TASK STATEMENT: Report only the number of lines in this material that include the string "none".

LISTED RECORDS:
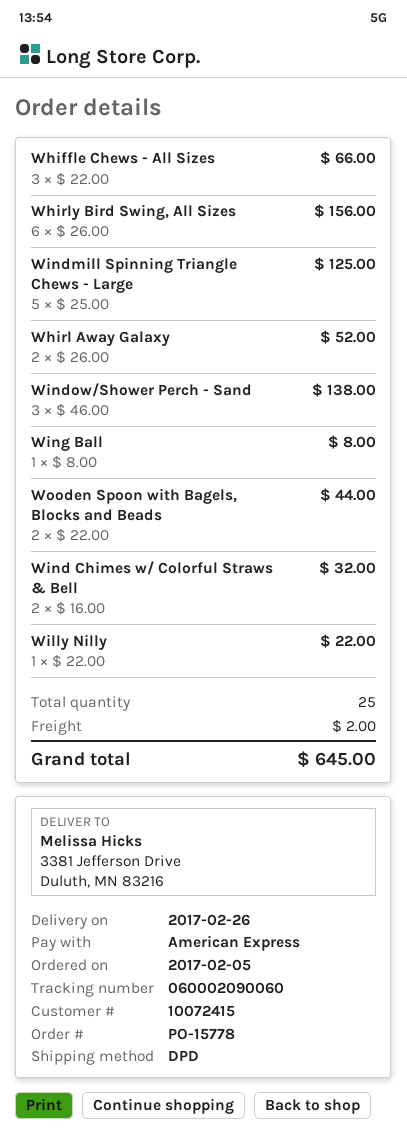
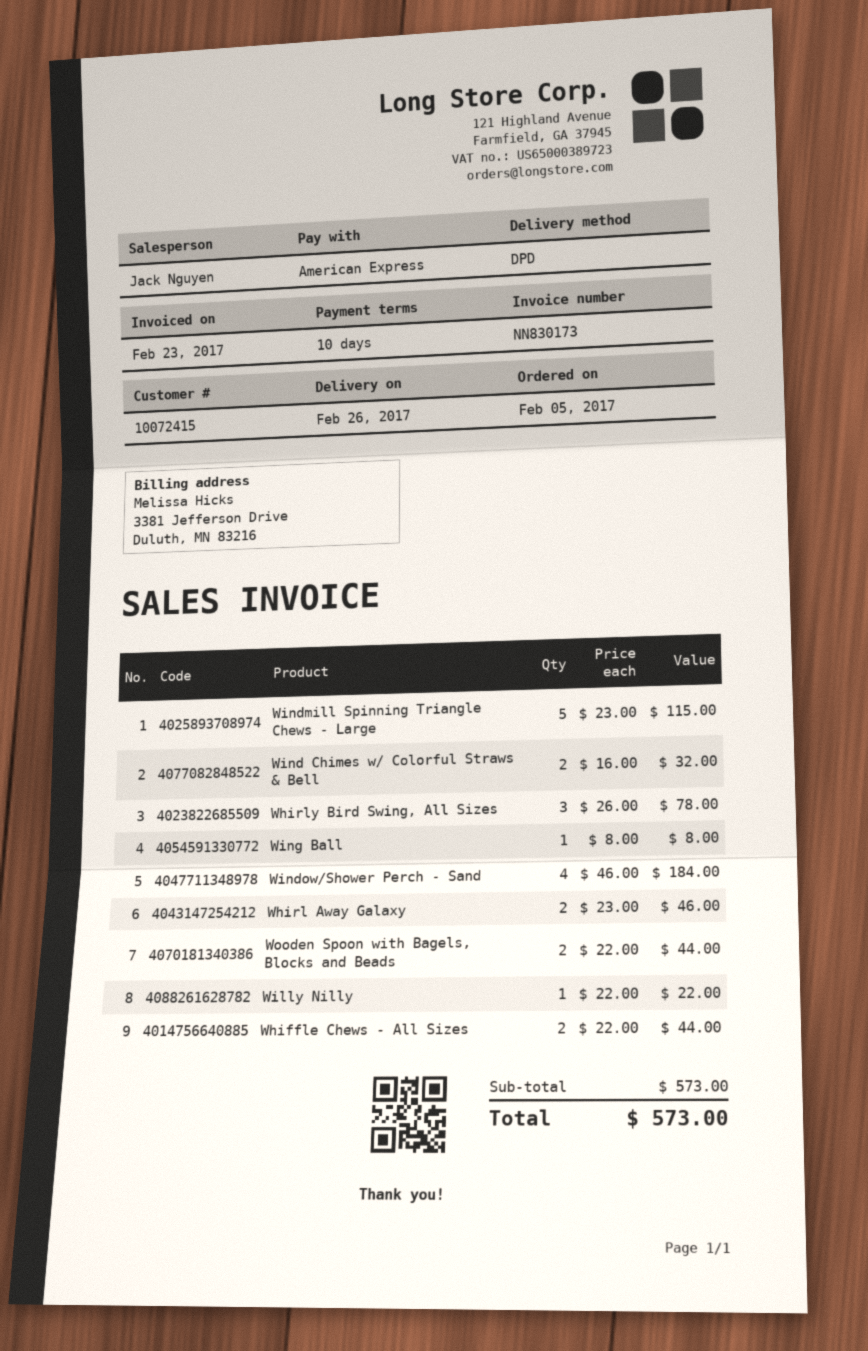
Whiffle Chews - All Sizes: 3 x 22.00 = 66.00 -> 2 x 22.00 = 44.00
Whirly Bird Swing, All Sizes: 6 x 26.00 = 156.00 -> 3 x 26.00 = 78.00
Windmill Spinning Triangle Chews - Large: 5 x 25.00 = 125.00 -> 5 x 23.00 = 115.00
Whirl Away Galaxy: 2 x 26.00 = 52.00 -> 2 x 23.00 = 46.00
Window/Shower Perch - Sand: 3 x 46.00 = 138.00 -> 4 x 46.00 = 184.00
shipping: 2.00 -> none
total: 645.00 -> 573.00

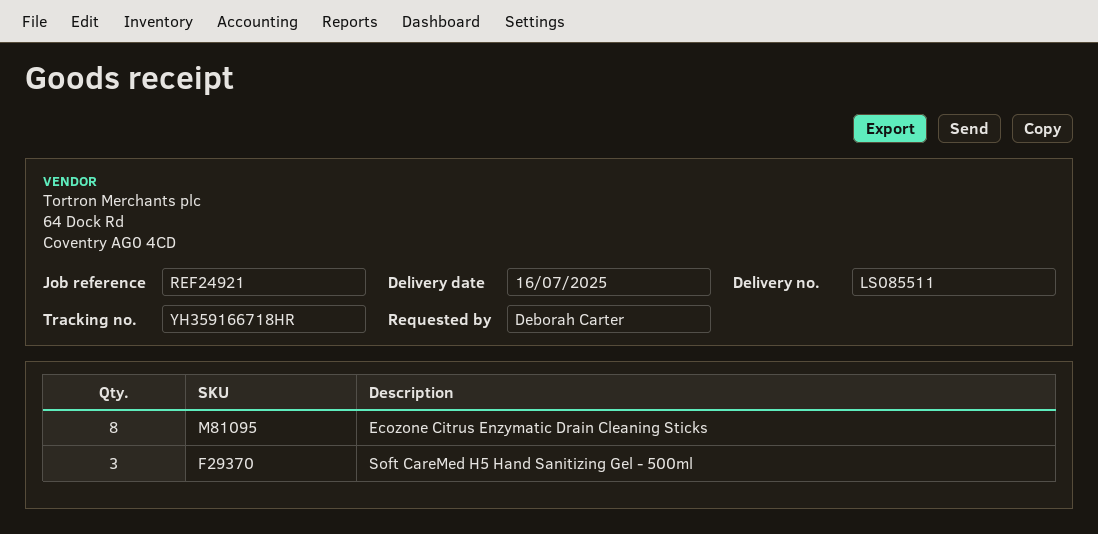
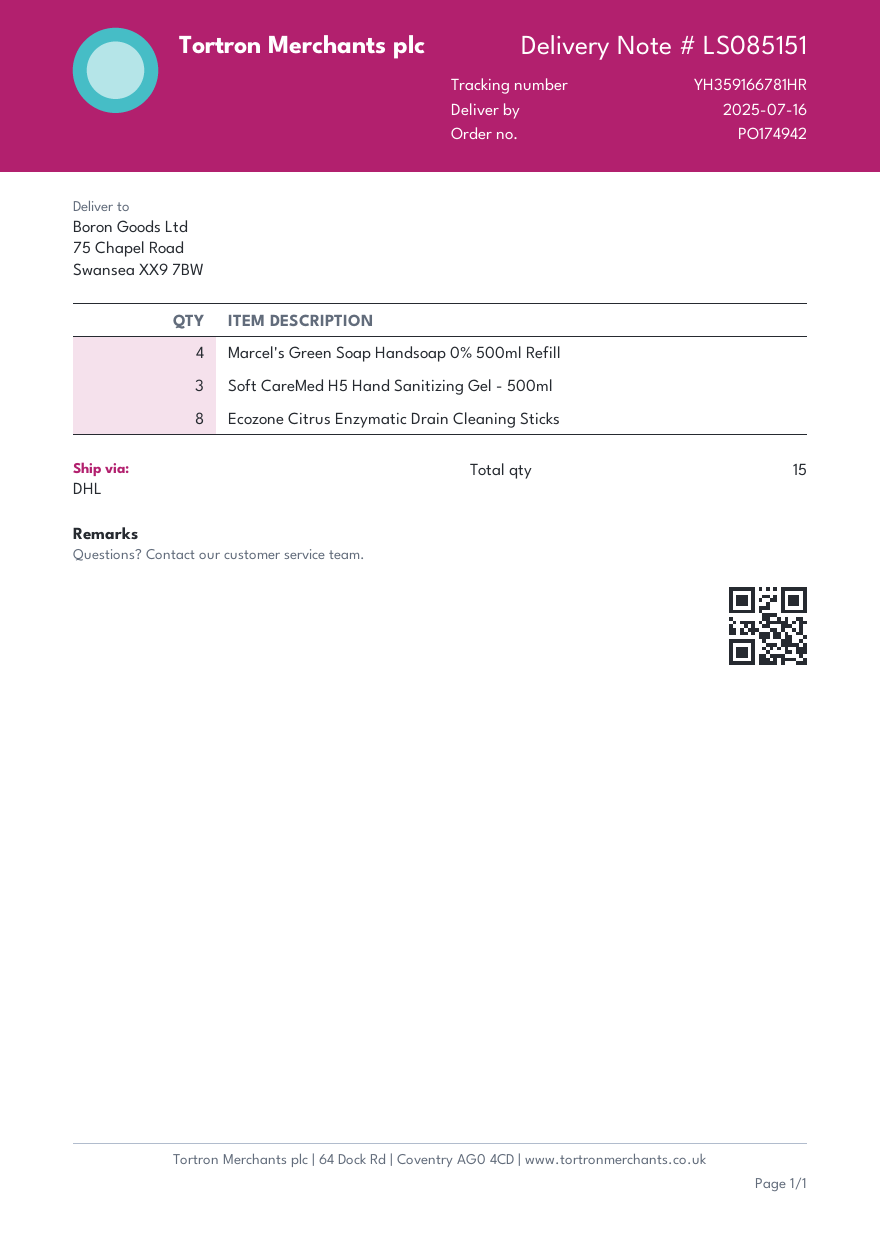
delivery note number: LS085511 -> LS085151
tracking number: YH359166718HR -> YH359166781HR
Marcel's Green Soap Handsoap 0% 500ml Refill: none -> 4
...
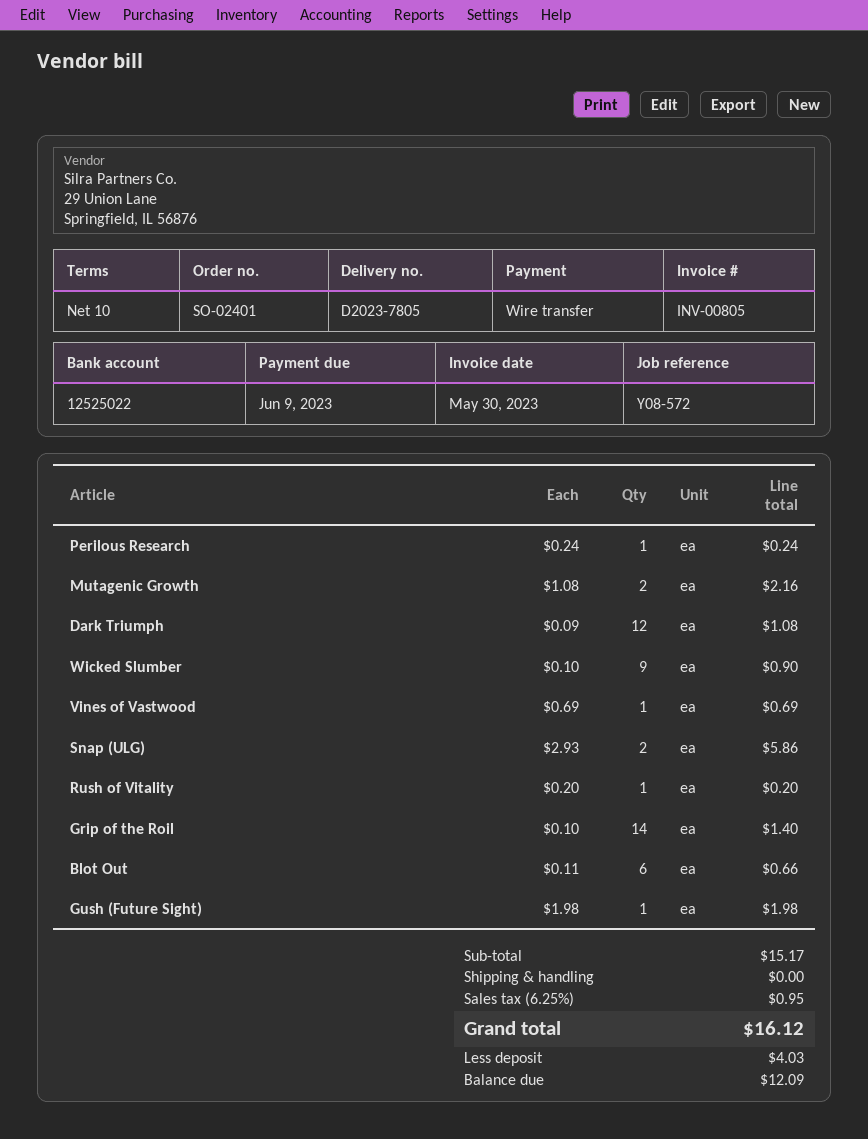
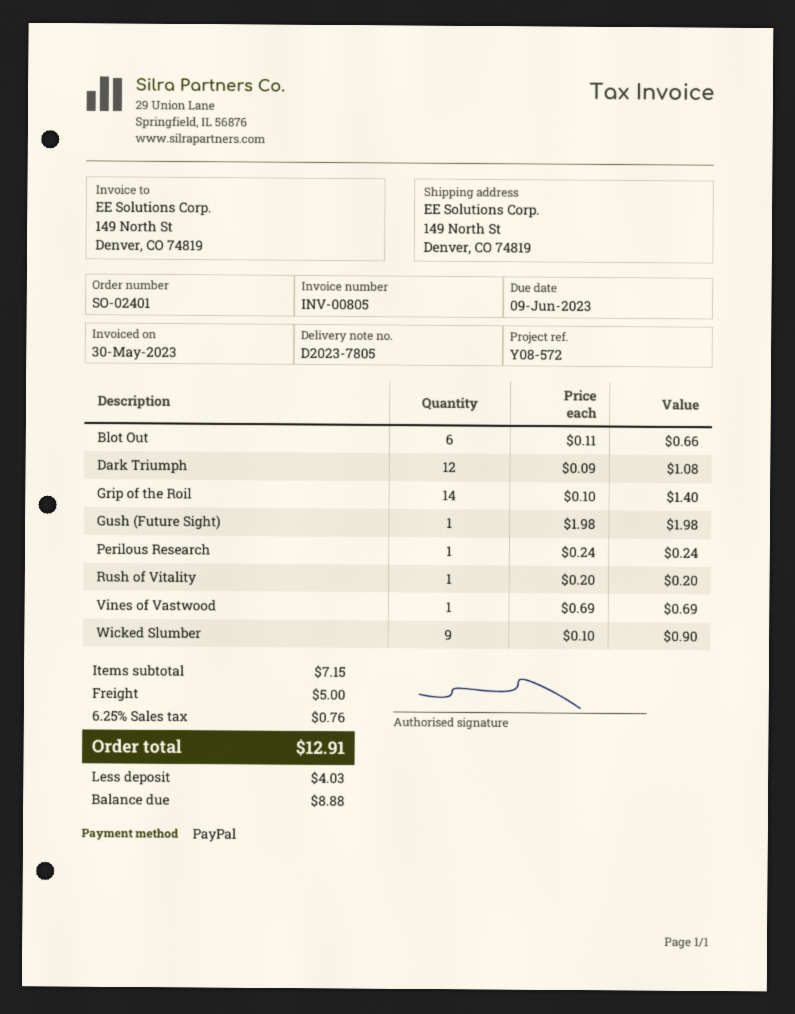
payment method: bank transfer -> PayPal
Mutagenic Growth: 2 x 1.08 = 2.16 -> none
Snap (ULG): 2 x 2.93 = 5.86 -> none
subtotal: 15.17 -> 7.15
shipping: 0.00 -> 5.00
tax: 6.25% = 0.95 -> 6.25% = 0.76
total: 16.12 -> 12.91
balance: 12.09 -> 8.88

SOLUTION FOR THIS PROBLEM: 4